─── MATERIAL FOR THE TASK

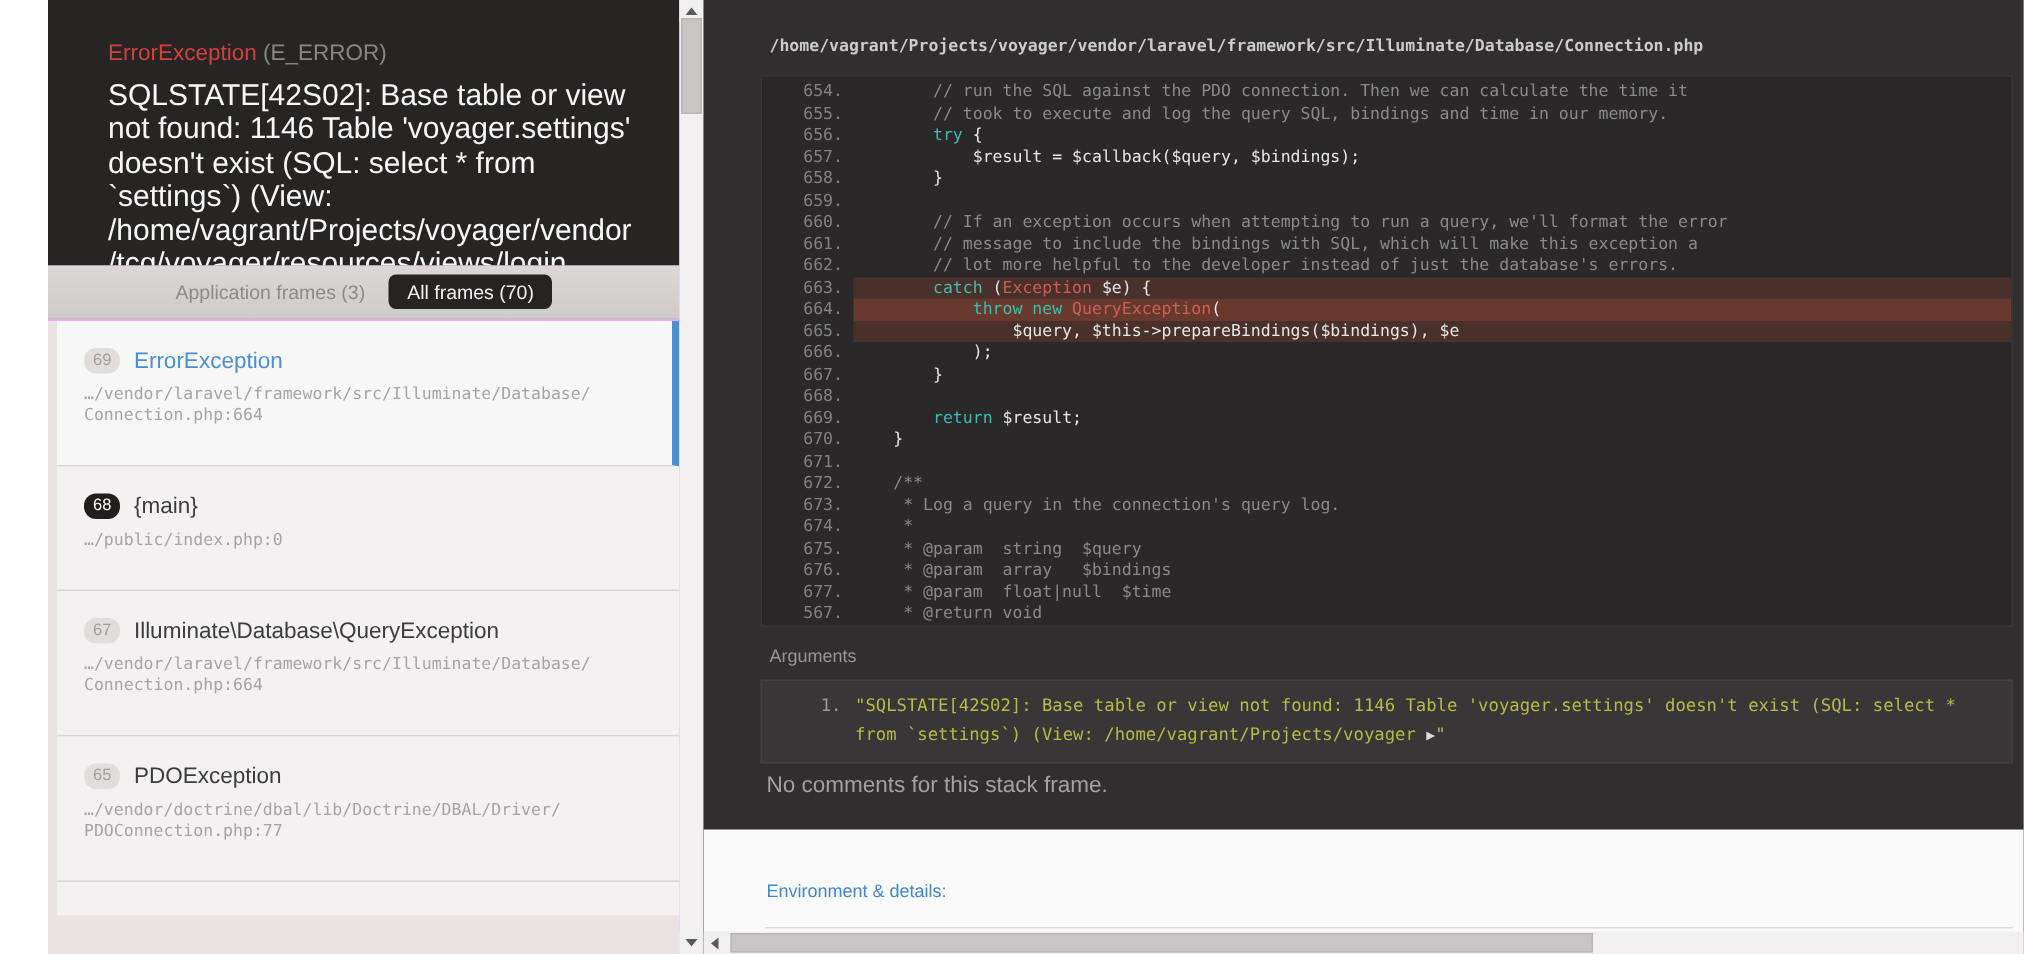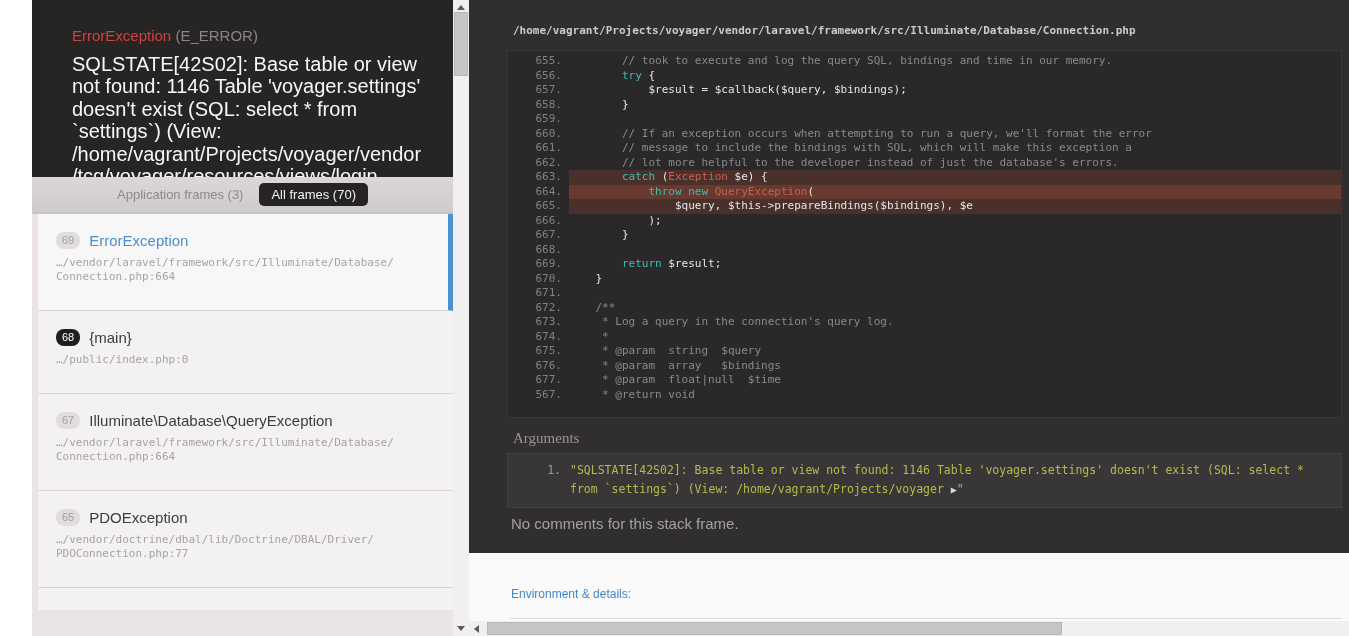--- a/index.html
+++ b/index.html
@@ -64,21 +64,21 @@
   .ln { width:61px; flex:0 0 61px; text-align:right; padding-right:7px; color:#828282; }
   .code-content { flex:1; white-space:pre; color:#e6e6e6; }
   .hl-dark   .code-content { background:var(--highlight-dark,#49302b); }
   .hl-bright .code-content { background:var(--highlight-bright,#67392f); }
   .tok-cm  { color:#8a8a8a; }
   .tok-kw  { color:var(--keyword-teal,#3fbdb0); }
   .tok-cls { color:var(--classname-red,#cd5f52); }
   .tok-pl  { color:#e6e6e6; }
 
   .args-label { position:absolute; left:44px; top:430px;
-                font-family:Liberation Serif, serif; font-size:15px; color:#999593; }
+                font-family:Liberation Sans, sans-serif; font-size:12px; color:#999593; }
   .args-box { position:absolute; left:38px; top:453px; width:835px;
               background:#383636; border:1px solid #413f3f; padding:7px 10px 8px 0; }
   .arg-item { display:flex; }
   .arg-index { width:62px; flex:0 0 62px; text-align:right; padding-right:9px;
                font-family:"DejaVu Sans Mono", monospace; font-size:11.5px; line-height:19px; color:#9b9b9b; }
   .arg-value { width:752px; font-family:"DejaVu Sans Mono", monospace; font-size:11.5px;
                line-height:19px; color:var(--args-yellow,#b5bb4a); white-space:pre-wrap;
                overflow-wrap:break-word; }
   .arg-expander { color:#d9d9d9; font-size:10px; }
 
@@ -160,20 +160,24 @@
     <div class="sb-btn sb-down">
       <span class="arr arr-down"></span>
     </div>
   </div>
 
   <main class="right-panel">
     <div class="file-path">/home/vagrant/Projects/voyager/vendor/laravel/framework/src/Illuminate/Database/Connection.php</div>
 
     <div class="code-block">
         <div class="code-line">
+          <span class="ln">654.</span>
+          <span class="code-content"><span class="tok-cm">        // run the SQL against the PDO connection. Then we can calculate the time it</span></span>
+        </div>
+        <div class="code-line">
           <span class="ln">655.</span>
           <span class="code-content"><span class="tok-cm">        // took to execute and log the query SQL, bindings and time in our memory.</span></span>
         </div>
         <div class="code-line">
           <span class="ln">656.</span>
           <span class="code-content"><span class="tok-pl">        </span><span class="tok-kw">try</span><span class="tok-pl"> {</span></span>
         </div>
         <div class="code-line">
           <span class="ln">657.</span>
           <span class="code-content"><span class="tok-pl">            $result = $callback($query, $bindings);</span></span>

──────

| WHAT IS EXPECTED |
State in a single number how many lines in the data include the word "args".

| TASK RESULT |
3